4 C. Keaslian Penelitian Napitupulu (2005) melaporkan bahwa terdapat penurunan indeks plak gigi yang merupakan penyebab utama gingivitis setelah berkumur dengan Aloe vera 25%. Oliviera dkk. (2008) melaporkan penggunaan pasta gigi yang mengandung lidah buaya (Aloe vera) mampu mereduksi akumulasi plak dan gingivitis.

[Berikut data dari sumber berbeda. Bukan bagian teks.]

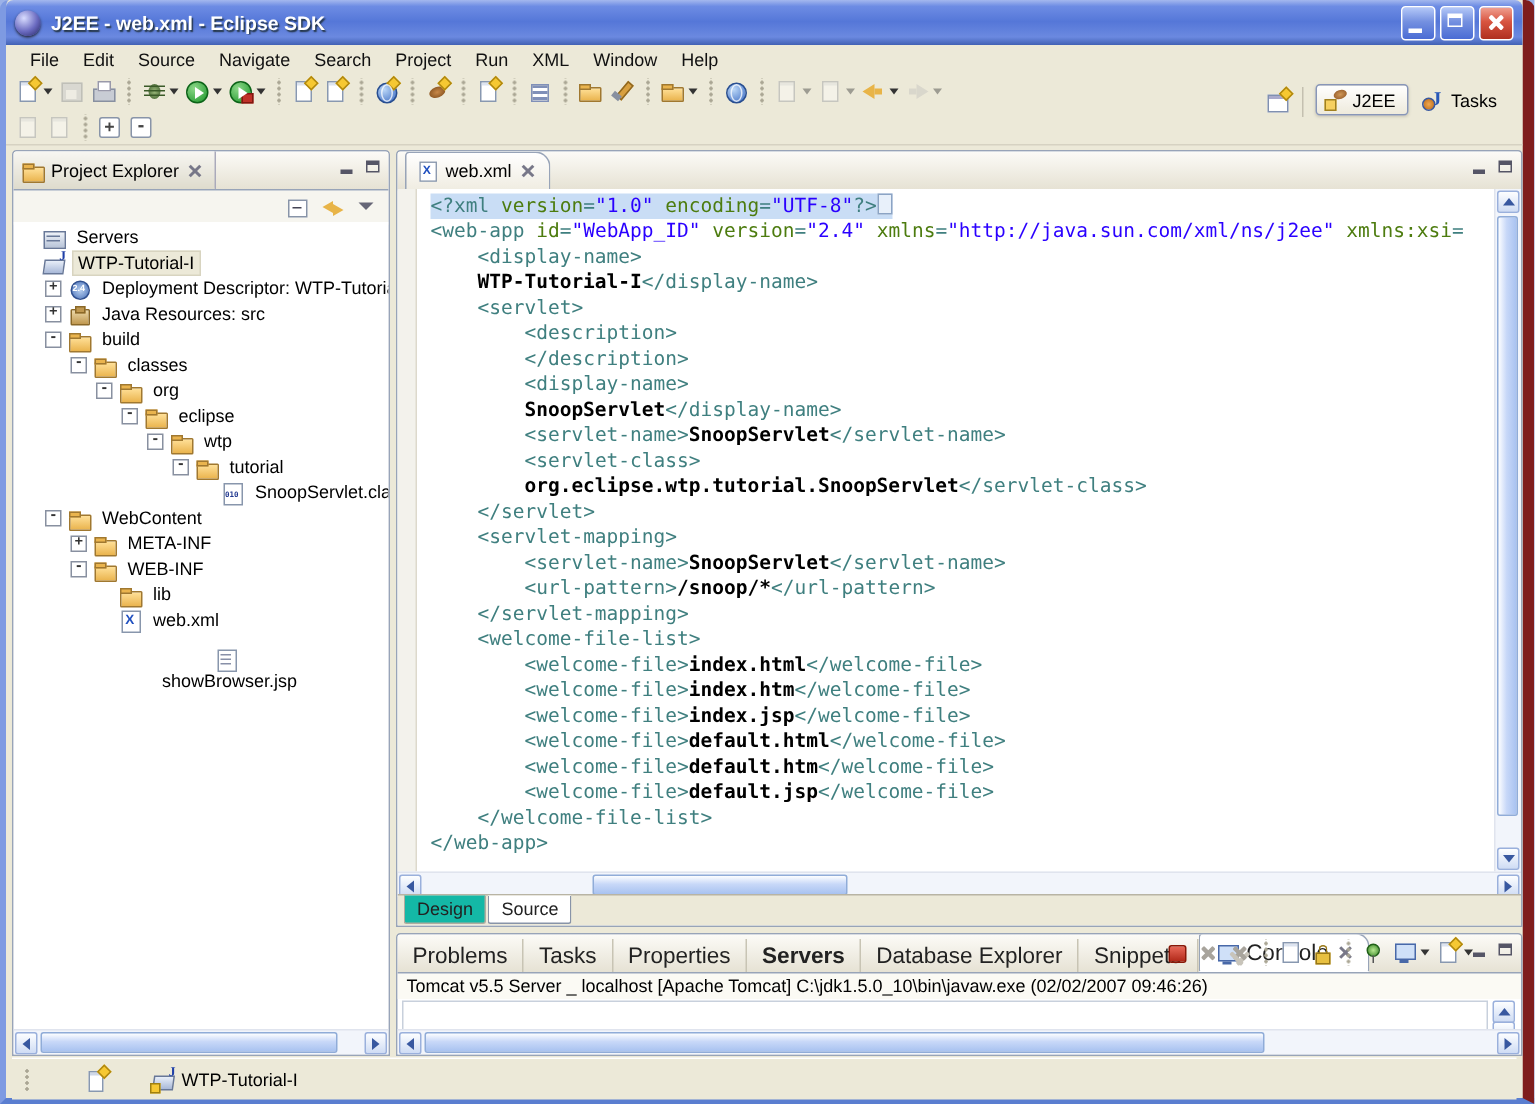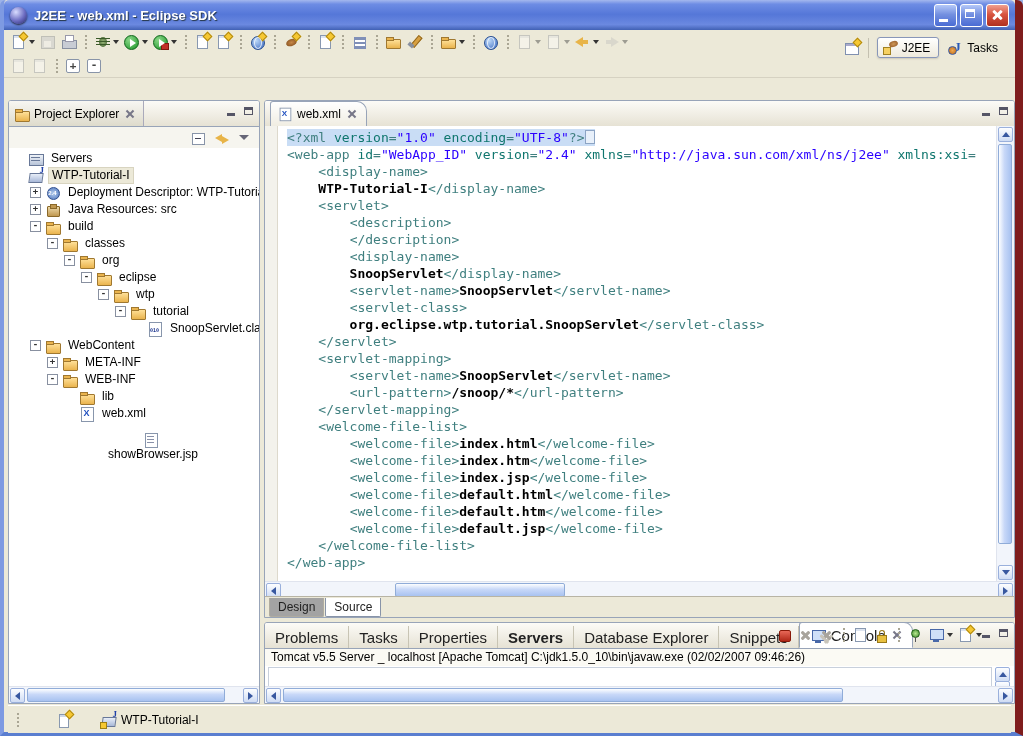--- a/index.html
+++ b/index.html
@@ -187,6 +187,18 @@
     <span class="wb close"><i></i></span>
   </div>
 
+  <div id="menubar">
+      <span class="menu-item">File</span>
+      <span class="menu-item">Edit</span>
+      <span class="menu-item">Source</span>
+      <span class="menu-item">Navigate</span>
+      <span class="menu-item">Search</span>
+      <span class="menu-item">Project</span>
+      <span class="menu-item">Run</span>
+      <span class="menu-item">XML</span>
+      <span class="menu-item">Window</span>
+      <span class="menu-item">Help</span>
+    </div>
 
   <div id="toolbar">
     <div class="tb-row" id="tbrow1">

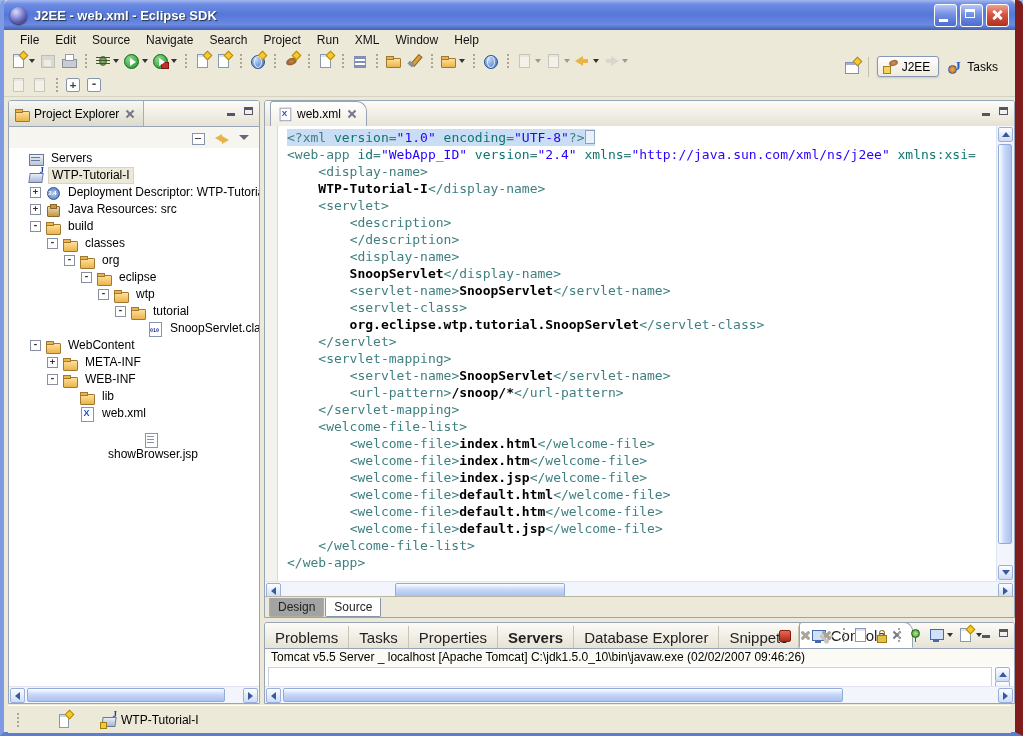--- a/index.html
+++ b/index.html
@@ -137,7 +137,7 @@
   #code-wrap{position:absolute;left:0;top:25px;width:100%;height:455px;background:#fff;display:flex;}
   #ruler{width:12px;background:#f3f2ec;border-right:1px solid #ddd9cc;flex:none;}
   #code{flex:1;overflow:hidden;padding:3px 0 0 9px;font:13px/17px "DejaVu Sans Mono",monospace;white-space:pre;}
-  .tg{color:#3f7f7f;} .at{color:#0f766e;} .vl{color:#2a00ff;} .tx{color:#000;font-weight:bold;}
+  .tg{color:#3f7f7f;} .at{color:#4d7c0f;} .vl{color:#2a00ff;} .tx{color:#000;font-weight:bold;}
   .lsel{background:#c9ddf5;display:inline-block;}
   .lsel::after{content:'';display:inline-block;width:8px;height:12px;border:1px solid #8ca4c4;background:#e8f0fa;vertical-align:-2px;margin-left:1px;}
   

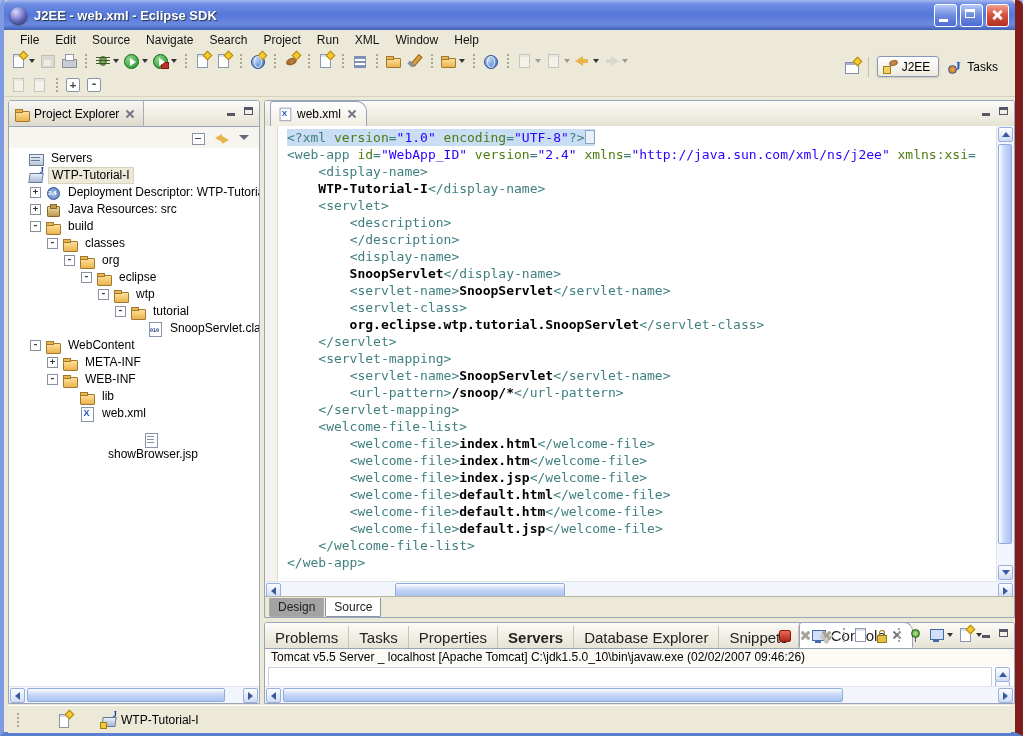--- a/index.html
+++ b/index.html
@@ -153,7 +153,7 @@
   .sbthumbh{position:absolute;top:1px;height:14px;background:linear-gradient(#fdfeff,#c8d8f8 45%,#a8c2f0);border:1px solid #90acd8;border-radius:2px;box-sizing:border-box;}
   
   #pagetabs{position:absolute;left:0;bottom:0;width:100%;height:21px;background:#ece9d8;border-top:1px solid #b8b4a4;padding-left:4px;box-sizing:border-box;}
-  .ptab{display:inline-block;font-size:12px;line-height:18px;padding:0 8px;margin-right:1px;color:#222;border:1px solid #b0aca0;border-top:none;background:#a3a3a3;border-radius:0 0 2px 2px;}
+  .ptab{display:inline-block;font-size:12px;line-height:18px;padding:0 8px;margin-right:1px;color:#222;border:1px solid #b0aca0;border-top:none;background:#14b8a6;border-radius:0 0 2px 2px;}
   .ptab.active{background:#fff;border-color:#8894a8;font-weight:normal;}
   
   .btab{display:inline-flex;align-items:center;height:22px;padding:0 10px;font-size:15px;border-right:1px solid #c8c4b4;color:#222;}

Berdasarkan hasil penelitian Sari (2010) menunjukkan irigasi larutan ekstrak Aloe vera konsentrasi 5% dapat menurunkan akumulasi plak pada penderita gingivitis. Sejauh penulis ketahui, belum ada penelitian tentang status oral hygiene pada penderita gingivitis kategori sedang setelah berkumur ekstrak lidah buaya (Aloe vera) konsentrasi 5%. D. Tujuan Penelitian Tujuan penelitian ini adalah untuk mengetahui pengaruh efek berkumur dengan larutan ekstrak lidah buaya (Aloe vera) konsentrasi 5% terhadap status oral hygiene pada penderita gingivitis kategori sedang. E. Manfaat Penelitian Penelitian ini diharapkan dapat memberikan manfaat sebagai berikut : 1. Memberikan informasi kepada masyarakat bahwa larutan ekstrak lidah buaya (Aloe vera) dapat dijadikan sebagai obat kumur alami pada pengobatan gingivitis.
5 2. Menunjukkan kepada masyarakat mengenai pengaruh larutan ekstrak lidah buaya (Aloe vera) konsentrasi 5% pada status oral hygiene penderita gingivitis kategori sedang.